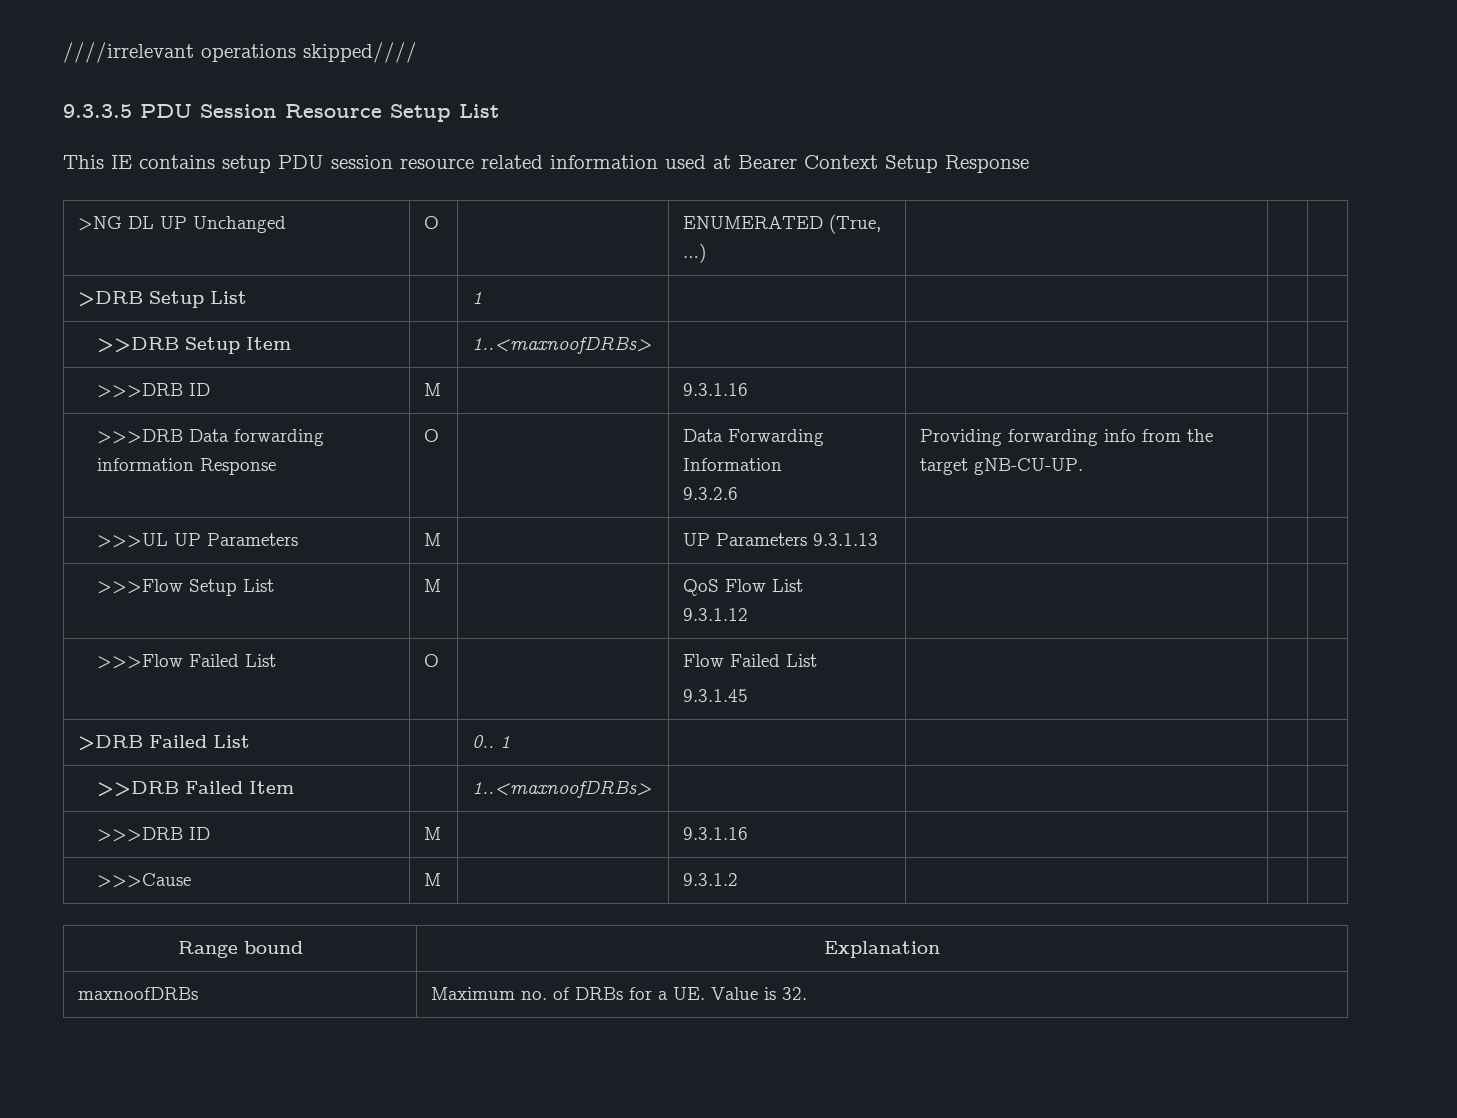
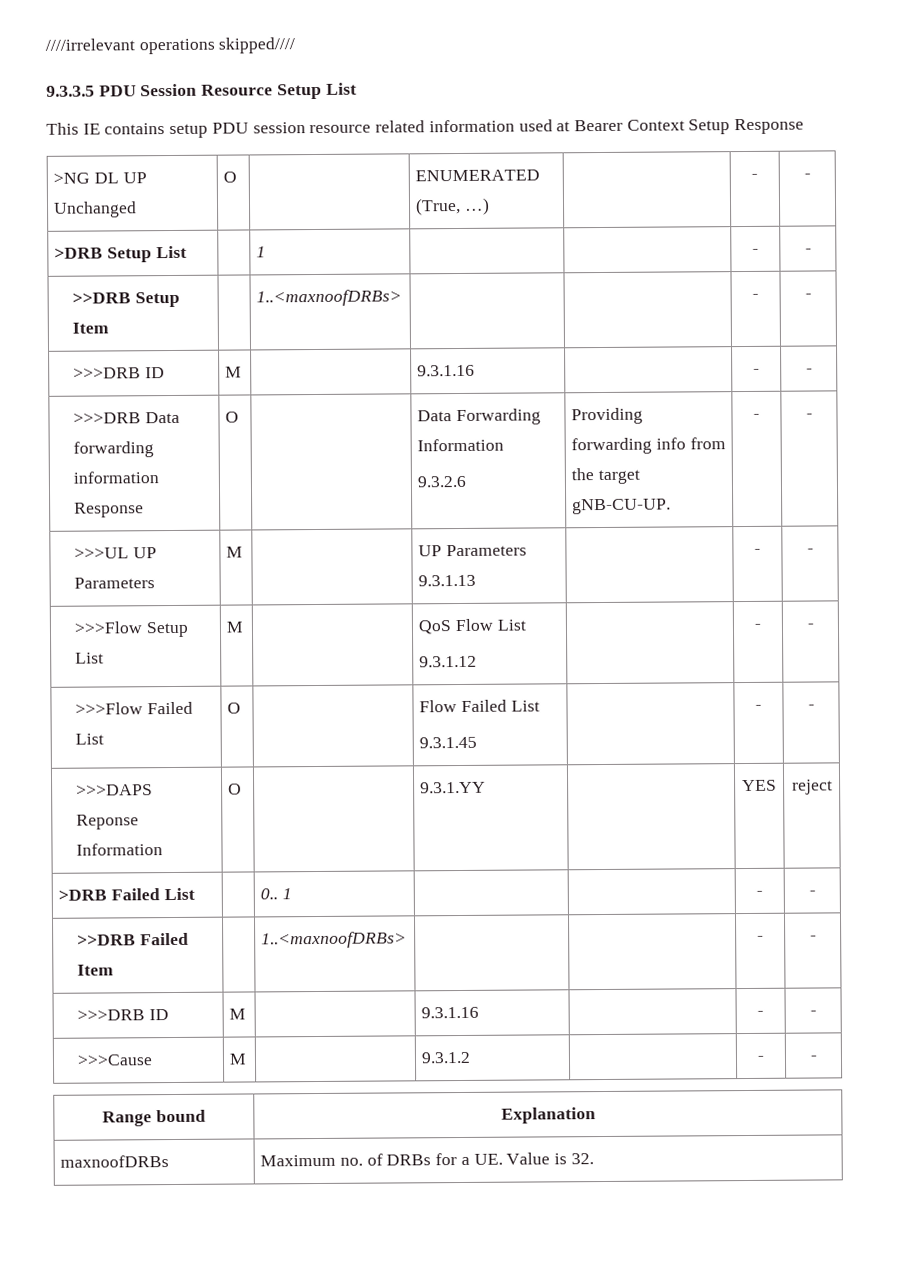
- >NG DL UP Unchanged | O | | ENUMERATED (True, …) | | |
+ >NG DL UP Unchanged | O | | ENUMERATED (True, …) | | - | -
- >DRB Setup List | | 1 | | | |
+ >DRB Setup List | | 1 | | | - | -
- >>DRB Setup Item | | 1..<maxnoofDRBs> | | | |
- >>>DRB ID | M | | 9.3.1.16 | | |
+ >>DRB Setup Item | | 1..<maxnoofDRBs> | | | - | -
+ >>>DRB ID | M | | 9.3.1.16 | | - | -
  >>>DRB Data forwarding information Response | O | | Data Forwarding Information
- 9.3.2.6 | Providing forwarding info from the target gNB-CU-UP. | |
+ 9.3.2.6 | Providing forwarding info from the target gNB-CU-UP. | - | -
- >>>UL UP Parameters | M | | UP Parameters 9.3.1.13 | | |
+ >>>UL UP Parameters | M | | UP Parameters 9.3.1.13 | | - | -
  >>>Flow Setup List | M | | QoS Flow List
- 9.3.1.12 | | |
+ 9.3.1.12 | | - | -
  >>>Flow Failed List | O | | Flow Failed List
- 9.3.1.45 | | |
+ 9.3.1.45 | | - | -
+ >>>DAPS Reponse Information | O | | 9.3.1.YY | | YES | reject
- >DRB Failed List | | 0.. 1 | | | |
+ >DRB Failed List | | 0.. 1 | | | - | -
- >>DRB Failed Item | | 1..<maxnoofDRBs> | | | |
- >>>DRB ID | M | | 9.3.1.16 | | |
+ >>DRB Failed Item | | 1..<maxnoofDRBs> | | | - | -
+ >>>DRB ID | M | | 9.3.1.16 | | - | -
- >>>Cause | M | | 9.3.1.2 | | |
+ >>>Cause | M | | 9.3.1.2 | | - | -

════

- TASK ITEM
Across the whole listing above, find every line with the string "maxnoofDRBs" and copy it.

- RESPONSE BOX
- >>DRB Setup Item | | 1..<maxnoofDRBs> | | | |
+ >>DRB Setup Item | | 1..<maxnoofDRBs> | | | - | -
- >>DRB Failed Item | | 1..<maxnoofDRBs> | | | |
+ >>DRB Failed Item | | 1..<maxnoofDRBs> | | | - | -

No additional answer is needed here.